WORK INSTRUCTION.
An exact copy of the lines from the start of the material below through the line containing "[435,137,518,147] run roslauch" is the required answer, and it includes no pictures.
####
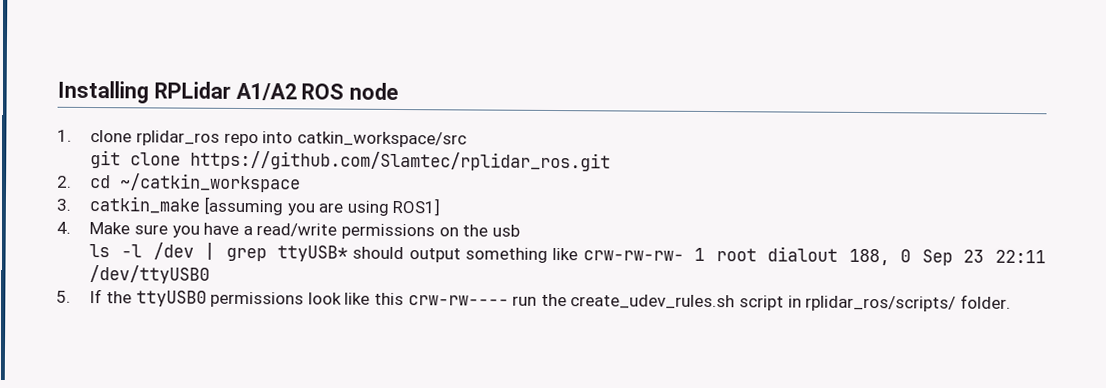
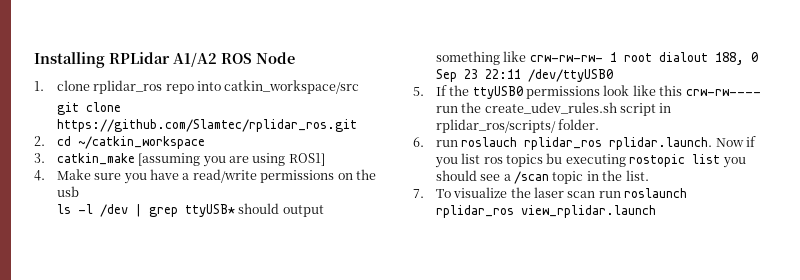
[349,82,400,101] node -> [256,52,295,64] Node
(1011, 301) none -> [413,136,757,150] [434,153,746,168] [435,170,649,184] [413,187,688,198] [435,205,656,218] // 6. run roslauch rplidar_ros rplidar.launch. Now if you list ros topics bu executing rostopic list you should see a /scan topic in the list. // 7. To visualize the laser scan run roslaunch rplidar_ros view_rplidar.launch

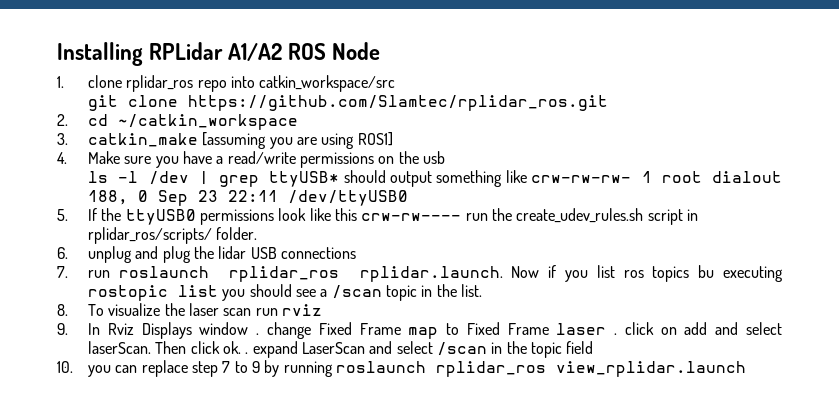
[435,137,518,147] run roslauch -> [88,246,357,263] [57,266,209,278] unplug and plug the lidar USB connections // 7. run roslaunch
[413,189,424,198] 7. -> [57,304,68,316] 8.
(621, 194) none -> [282,304,323,316] [57,322,782,339] [88,341,594,358] [57,360,333,377] rviz // 9. In Rviz Displays window . change Fixed Frame map to Fixed Frame laser . click on add and select laserScan. Then click ok. . expand LaserScan and select /scan in the topic field // 10. you can replace step 7 to 9 by running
####
TASK SOLUTION.
[349,82,400,101] node -> [256,52,295,64] Node
(1011, 301) none -> [413,136,757,150] [434,153,746,168] [435,170,649,184] [413,187,688,198] [435,205,656,218] // 6. run roslauch rplidar_ros rplidar.launch. Now if you list ros topics bu executing rostopic list you should see a /scan topic in the list. // 7. To visualize the laser scan run roslaunch rplidar_ros view_rplidar.launch

[435,137,518,147] run roslauch -> [88,246,357,263] [57,266,209,278] unplug and plug the lidar USB connections // 7. run roslaunch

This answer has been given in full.